[Opening SOURCE MATERIAL section]

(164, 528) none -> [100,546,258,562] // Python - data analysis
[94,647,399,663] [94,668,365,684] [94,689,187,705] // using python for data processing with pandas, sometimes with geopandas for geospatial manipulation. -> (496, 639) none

[Closing SOURCE MATERIAL section]
[Opening SOURCE MATERIAL section]

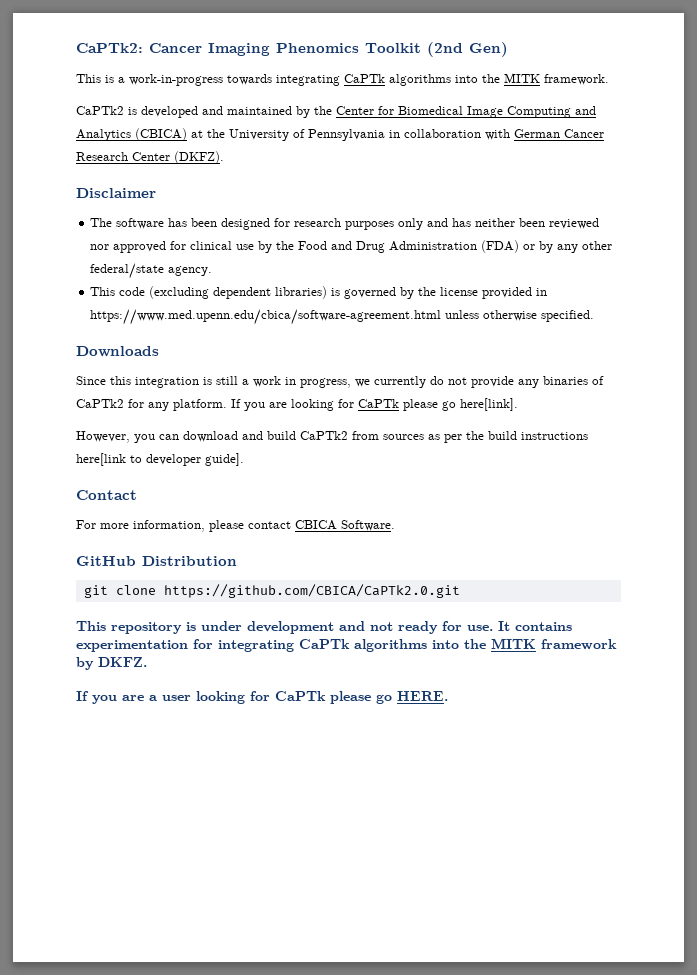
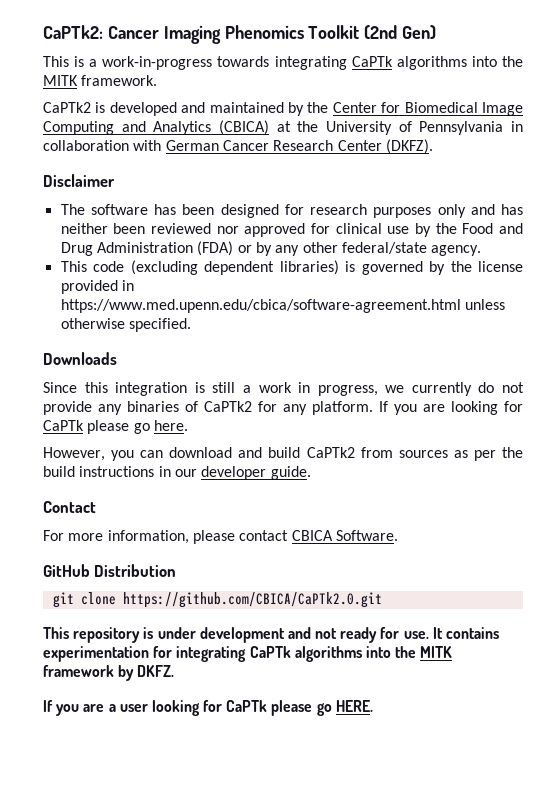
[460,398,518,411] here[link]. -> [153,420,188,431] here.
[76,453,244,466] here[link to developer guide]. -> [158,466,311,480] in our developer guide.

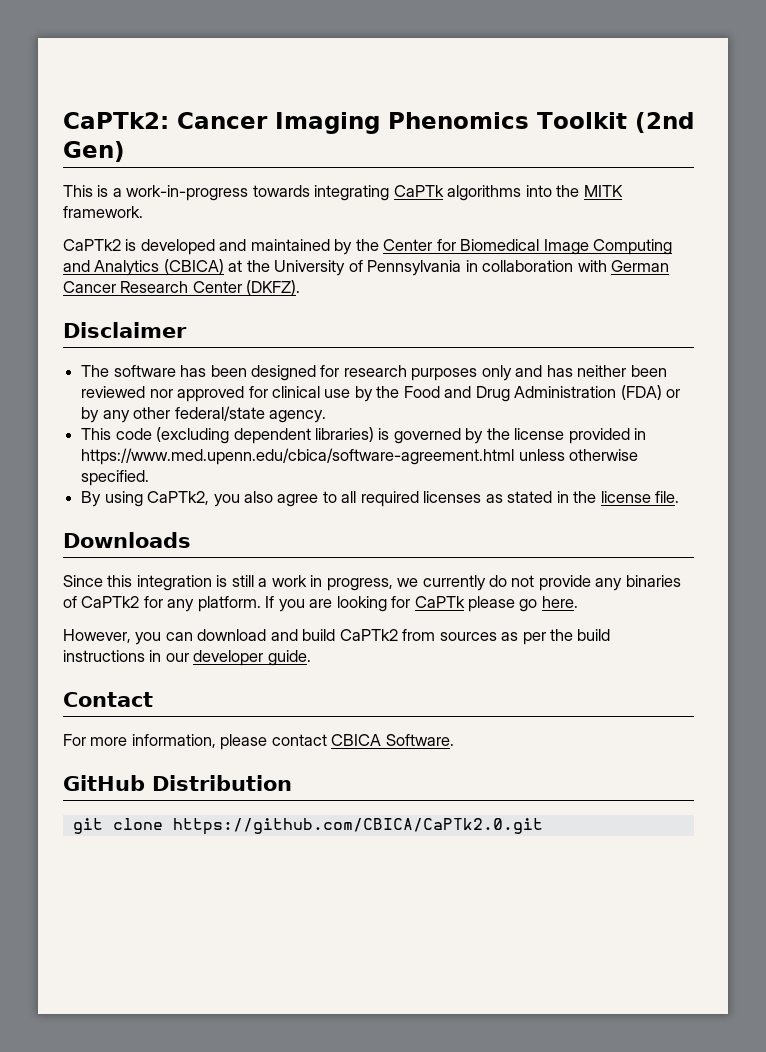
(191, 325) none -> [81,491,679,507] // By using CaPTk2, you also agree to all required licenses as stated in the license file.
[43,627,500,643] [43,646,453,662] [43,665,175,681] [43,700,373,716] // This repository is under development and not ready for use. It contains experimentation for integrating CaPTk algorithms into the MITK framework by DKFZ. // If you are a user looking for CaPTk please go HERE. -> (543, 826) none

[Closing SOURCE MATERIAL section]

## THE TASK
Using the entries above, repeat only the lines from the one containing "(191, 325) none" through the one containing "[43,627,500,643] [43,646,453,662] [43,665,175,681]", end lines included.

## EXERCISE RESPONSE
(191, 325) none -> [81,491,679,507] // By using CaPTk2, you also agree to all required licenses as stated in the license file.
[43,627,500,643] [43,646,453,662] [43,665,175,681] [43,700,373,716] // This repository is under development and not ready for use. It contains experimentation for integrating CaPTk algorithms into the MITK framework by DKFZ. // If you are a user looking for CaPTk please go HERE. -> (543, 826) none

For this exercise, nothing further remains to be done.